Victory is good for you, and don't let anybody tell you different.

Hunter S. Thompson



It’s interesting how I never, ever, ever stop fighting the Enemy.  Instead of writing the first chance I get, I dawdle and delay.  It helps to know that this battle never ends.  The good news is that the victories don’t end either.  Every time we work towards Purpose, we create a victory.  Every time.  That may be the best way to look at things – not as series of struggles or battles, but as a series of advances and victories.  So every word I write, every moment I spend on helping someone, every resume I write, every loving act I do, and every encouragement I give, are all victories. 
It’s true that in order to have a victory, one must be in a battle.  Life often seems like a battle or series of battles.  Maybe God allows these battles so that we have the opportunity to have victories.  Maybe it’s the victories, not the battles, that are the point.  One constant battle for me is the battle to sit still and finish my work.  So if I can just sit her for the next twenty minutes, without getting up, then I will have won a battle…and finished another blog.  Often, I think, many of us are too hard on ourselves.  We look at our deficits and our failings and we judge ourselves by these.  This rarely gives an accurate picture.  Yes, I have failures, mistakes, faults, and setbacks… but they don’t define me, unless I allow them to do so.
This is the beauty of writing blogs.  Each one is a victory. Everything and anything we do is a victory, a small one perhaps, but a victory nonetheless.  Defining myself as someone who has had (and created) a large number of victories might be a more optimistic and realistic viewpoint. 
When I finish a blog, I win a victory.  More specifically, there are actually five victories I experience. 
The first is while I am writing.  At this very moment, my mind is clear and clean and I’m focused on my work.  This feels good.  It feels physically, mentally, emotionally and spiritually good.   It feels good physically because I like the feeling of my fingers moving across the keyboard.  It feels good mentally because I’m thinking and challenging my brain to find the right words.  It feels good emotionally because I am accomplishing something worthwhile.  And it feels good spiritually because I am doing the work I was created to do.

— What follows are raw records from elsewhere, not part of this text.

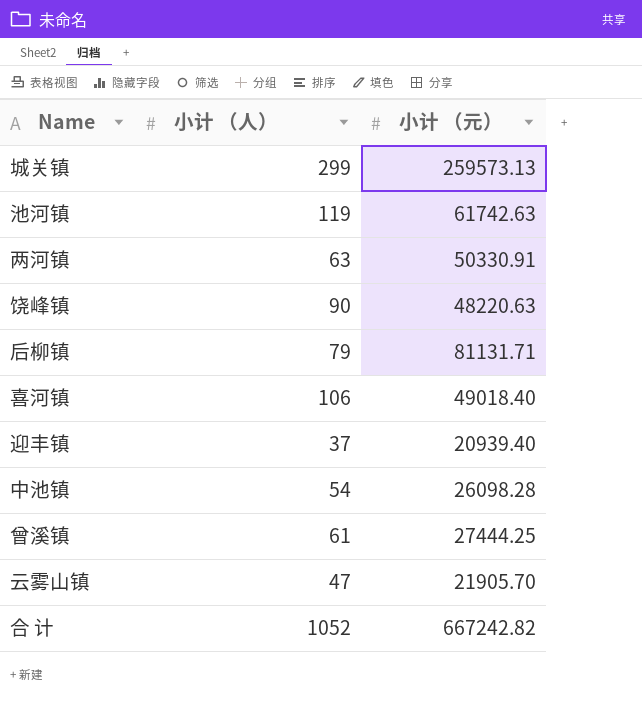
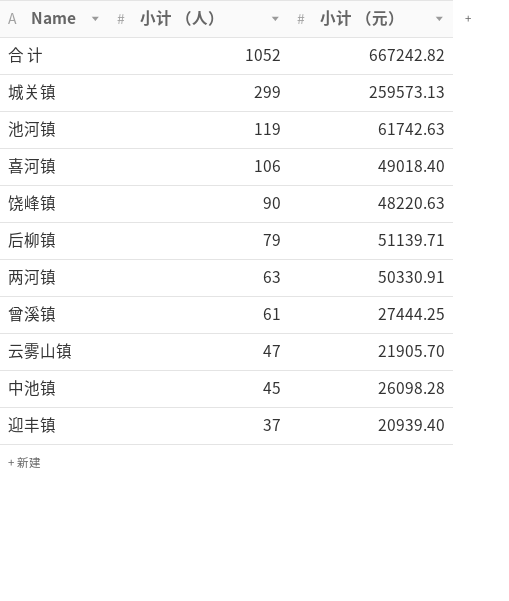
row order: none -> 小计 （人） descending
后柳镇 | 小计 （元）: 81131.71 -> 51139.71
中池镇 | 小计 （人）: 54 -> 45

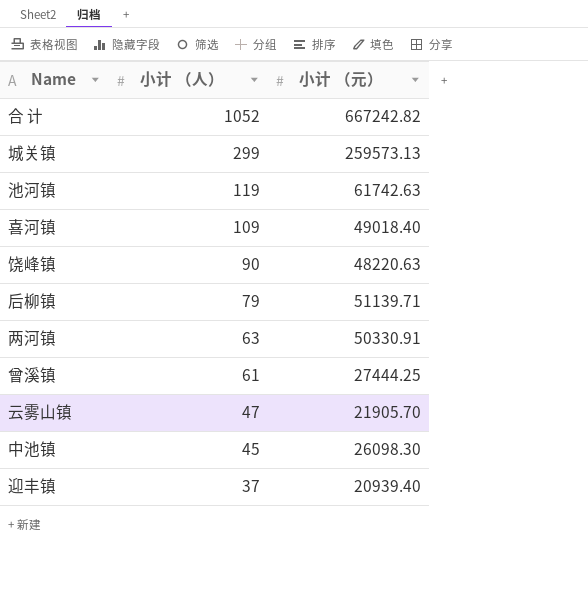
喜河镇 | 小计 （人）: 106 -> 109
中池镇 | 小计 （元）: 26098.28 -> 26098.30

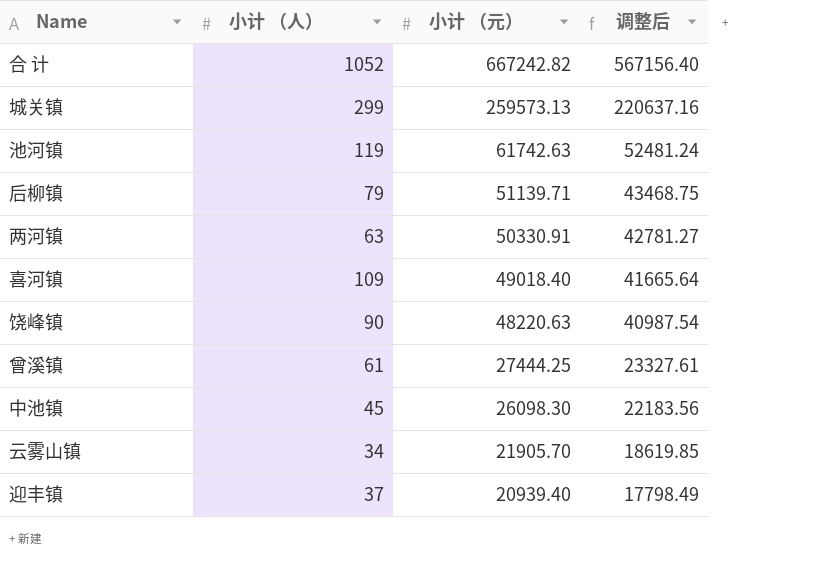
row order: 小计 （人） descending -> 小计 （元） descending
column 调整后 | formula: none -> [小计 （元）] * 0.85
云雾山镇 | 小计 （人）: 47 -> 34

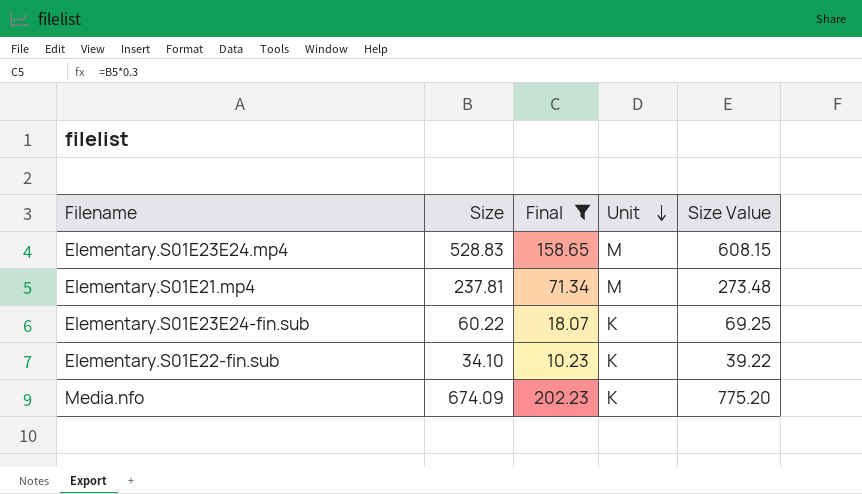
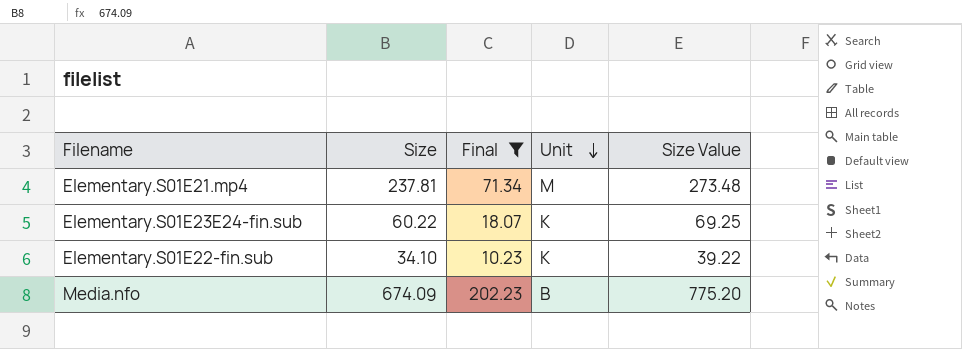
row Elementary.S01E23E24.mp4: 528.83 | 158.65 | M | 608.15 -> none
Media.nfo | Unit: K -> B

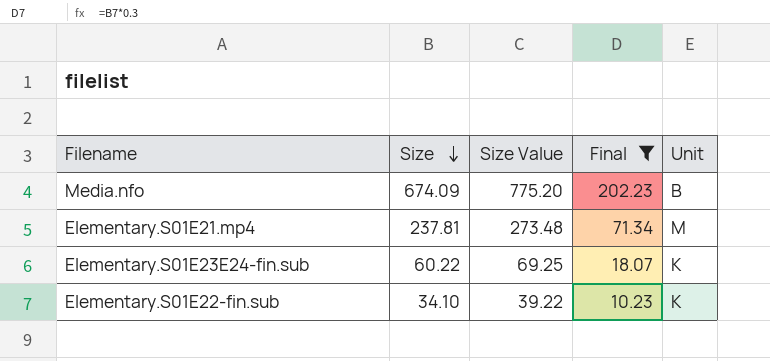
row order: Unit descending -> Size descending
column Size Value | position: 5 -> 3

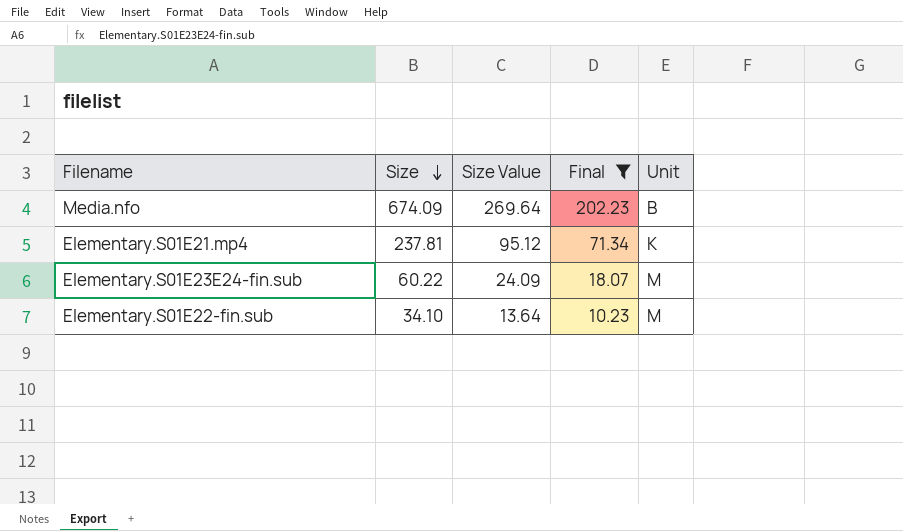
column Size Value | formula: [Size] * 1.15 -> [Size] * 0.4
Elementary.S01E21.mp4 | Unit: M -> K
Elementary.S01E23E24-fin.sub | Unit: K -> M
Elementary.S01E22-fin.sub | Unit: K -> M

My second victory is immediately upon completion.  I’ve done something and I’ve put it out there.  That feels good.  It is always my hope that what I write will bless and encourage many people.  But even if I don’t get feedback, and I rarely do, it feels good to finish.  I stopped looking for attention and affirmation very early in this enterprise.  That doesn’t mean I don’t like them or want them.  I just don’t look for or expect them any longer.  The feeling I get when I finish each blog is sufficient.
My third victory is when I look back on my blog days or weeks later.  I feel encouraged by own work.   This is not immodesty.  I just genuinely enjoy what I have done.  Why shouldn’t I?   It would be awful to look back on a body of work and be ashamed of or embarrassed by it.  I should be proud of and enjoy my work.  It’s good stuff.  If it weren’t, I wouldn’t do it.  I should feel good about what I’ve done. That is part of the reason I write.  It often makes me feel better about myself and about my life.  To quote the movie title, “What’s so bad about feeling good?”
The fourth victory is seeing the total amount of work I’ve done.  I’m nearly at 500 blogs.  One day I’ll reach 1,000.  Or I’ll find a new threshold to cross.   When I mention my numbers to other people, they often seem impressed.    That surprises me.  Part of me doesn’t feel that I’ve done anything extraordinary.  I’m not belittling this achievement; I just think anyone can do the same or similar with their passions. 
That’s the fifth victory – the victory of setting an example.  My hope is that other people will read my work and be inspired to do their own work.   When others do their own work, they make the world a better place.  If I had even a small part in that, that counts as a huge victory.  This victory is often the sweetest and it’s also the one over which I have the least control.   
So every time I Get Started and Keep Going, I have a victory.  It may really be that simple.